Please repeat every entry exactly as written, but skip the pictures.
[Supplied entries Boundary: Start]
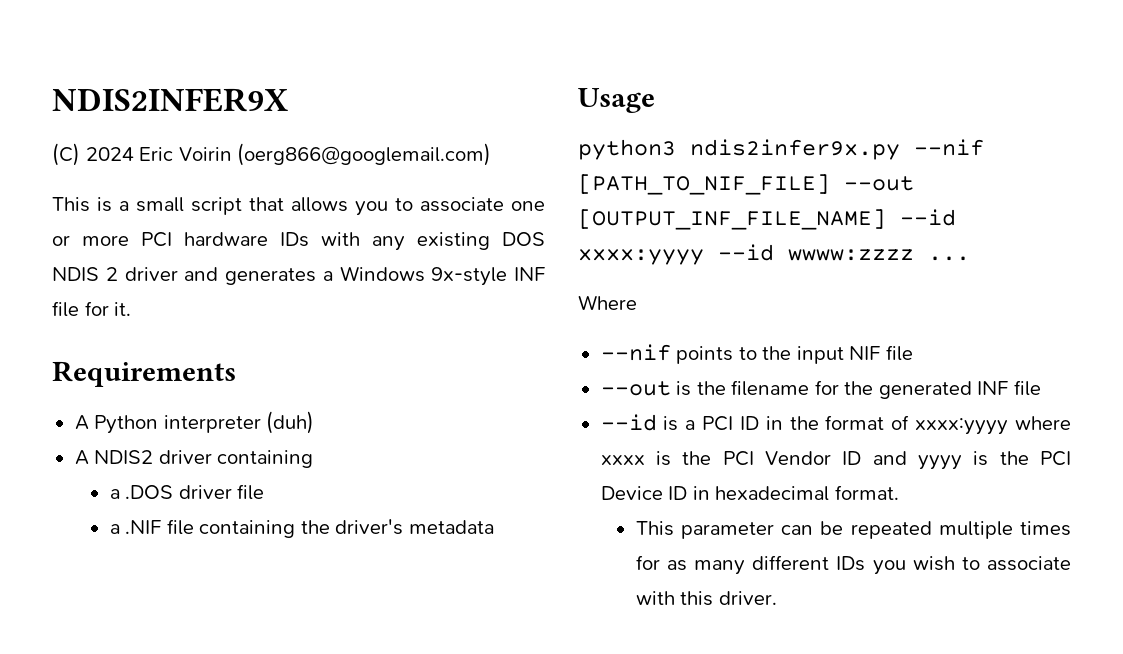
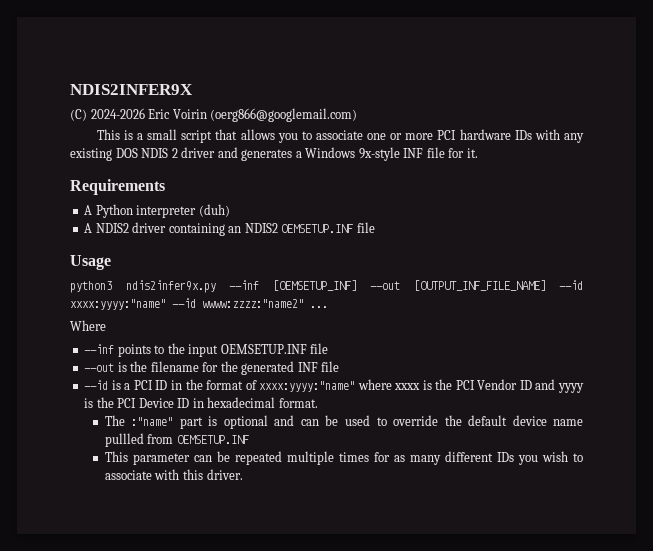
- (C) 2024 Eric Voirin (oerg866@googlemail.com)
+ (C) 2024-2026 Eric Voirin (oerg866@googlemail.com)
- A NDIS2 driver containing
- a .DOS driver file
- a .NIF file containing the driver's metadata
+ A NDIS2 driver containing an NDIS2 OEMSETUP.INF file
- python3 ndis2infer9x.py --nif [PATH_TO_NIF_FILE] --out [OUTPUT_INF_FILE_NAME] --id xxxx:yyyy --id wwww:zzzz ...
+ python3 ndis2infer9x.py --inf [OEMSETUP_INF] --out [OUTPUT_INF_FILE_NAME] --id xxxx:yyyy:"name" --id wwww:zzzz:"name2" ...
- --nif points to the input NIF file
+ --inf points to the input OEMSETUP.INF file
- --id is a PCI ID in the format of xxxx:yyyy where xxxx is the PCI Vendor ID and yyyy is the PCI Device ID in hexadecimal format.
+ --id is a PCI ID in the format of xxxx:yyyy:"name" where xxxx is the PCI Vendor ID and yyyy is the PCI Device ID in hexadecimal format.
+ The :"name" part is optional and can be used to override the default device name pullled from OEMSETUP.INF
[Supplied entries Boundary: End]
Solved problem
- (C) 2024 Eric Voirin (oerg866@googlemail.com)
+ (C) 2024-2026 Eric Voirin (oerg866@googlemail.com)
- A NDIS2 driver containing
- a .DOS driver file
- a .NIF file containing the driver's metadata
+ A NDIS2 driver containing an NDIS2 OEMSETUP.INF file
- python3 ndis2infer9x.py --nif [PATH_TO_NIF_FILE] --out [OUTPUT_INF_FILE_NAME] --id xxxx:yyyy --id wwww:zzzz ...
+ python3 ndis2infer9x.py --inf [OEMSETUP_INF] --out [OUTPUT_INF_FILE_NAME] --id xxxx:yyyy:"name" --id wwww:zzzz:"name2" ...
- --nif points to the input NIF file
+ --inf points to the input OEMSETUP.INF file
- --id is a PCI ID in the format of xxxx:yyyy where xxxx is the PCI Vendor ID and yyyy is the PCI Device ID in hexadecimal format.
+ --id is a PCI ID in the format of xxxx:yyyy:"name" where xxxx is the PCI Vendor ID and yyyy is the PCI Device ID in hexadecimal format.
+ The :"name" part is optional and can be used to override the default device name pullled from OEMSETUP.INF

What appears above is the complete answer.